One of the most popular options on the Australian share market for income investors is the Telstra Group Ltd (ASX: TLS) dividend.
For over two decades, the telco giant has been sharing its profits with its shareholders through thick and thin.
The good news is that times are currently thick and the Telstra dividend increased in FY 2023. But if you want to receive it, you will have to act fast.
The Telstra dividend
Earlier this month, Telstra released its FY 2023 results and revealed a 5.4% increase in total income to $23.2 billion and a 9.6% lift in underlying EBITDA to $8 billion. The key drivers of this growth were the company's Mobile and International businesses.
For example, the key Mobile business saw its EBITDA jump 15.1% to $4,602 million. Whereas the International business, which benefited from acquisitions, saw its EBITDA increase 84.2% to $713 million.
In light of this solid earnings growth, the Telstra board elected to increase its dividend by 3% to 17 cents per share. This comprises fully franked interim and final dividends of 8.5 cents each.

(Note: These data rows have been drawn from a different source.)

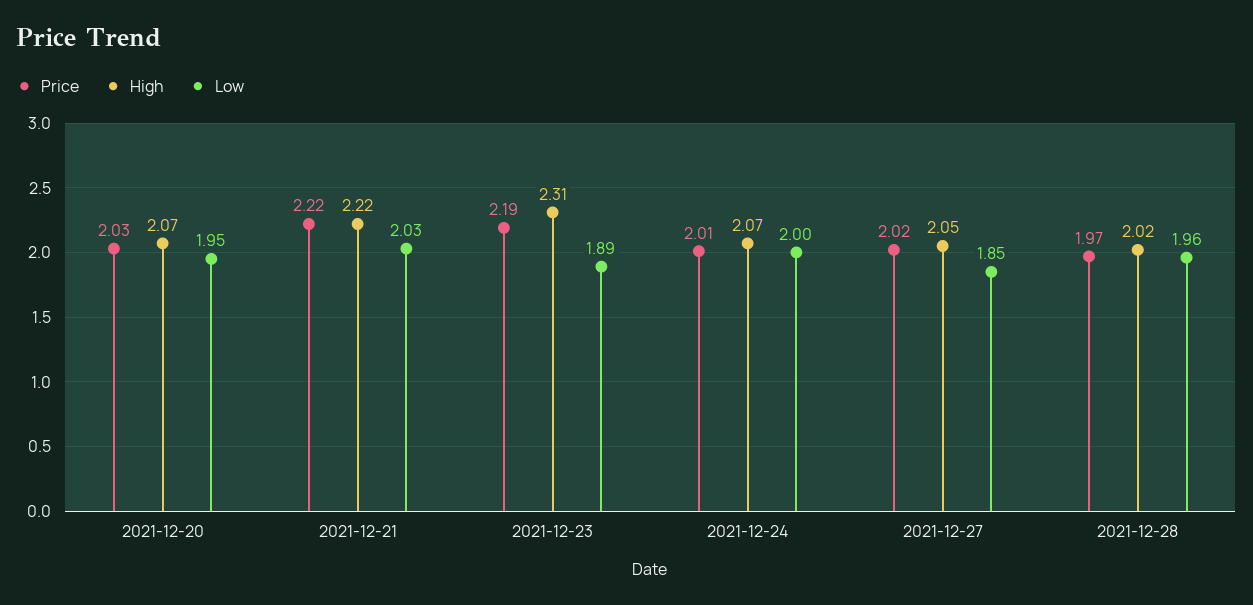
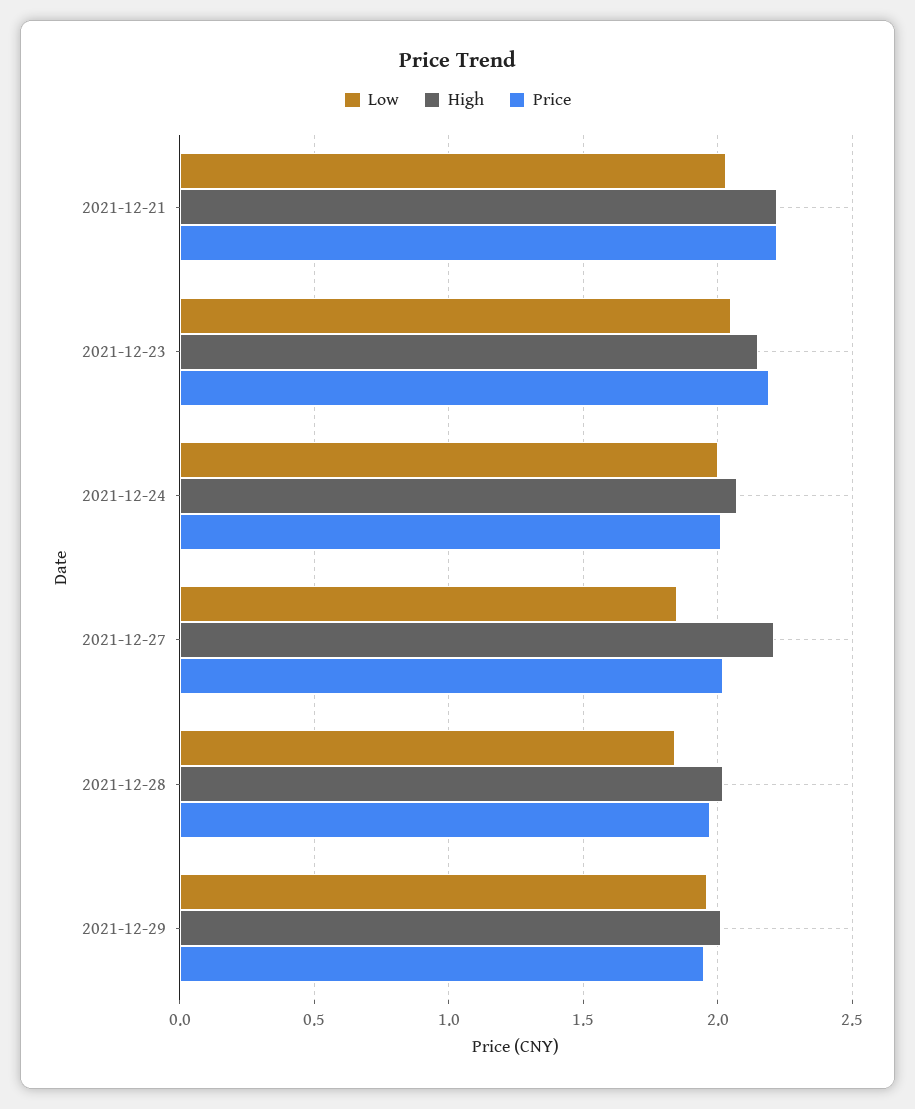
Price, 2021-12-20: 2.03 -> none
High, 2021-12-20: 2.07 -> none
Low, 2021-12-20: 1.95 -> none
High, 2021-12-23: 2.31 -> 2.15
Low, 2021-12-23: 1.89 -> 2.05
High, 2021-12-27: 2.05 -> 2.2
Low, 2021-12-28: 1.96 -> 1.85
Low, 2021-12-29: none -> 1.95
High, 2021-12-29: none -> 2
Price, 2021-12-29: none -> 1.95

The latter dividend will soon be paid to eligible shareholders on the payment date of 28 September.
But how do you become eligible to receive this Telstra dividend? Well, to be classed as eligible you will need to own the company's shares before they trade ex-dividend on Wednesday.
This means that if you're not on the share register at the close of play on Tuesday, you won't be receiving this payout.
Should you buy Telstra shares?
Goldman Sachs believes investors should be buy Telstra shares right now. In response to its results, the broker put a buy rating and $4.70 price target on them.
This implies an almost 18% upside for investors over the next 12 months, as well as the 8.5 cents per share final dividend.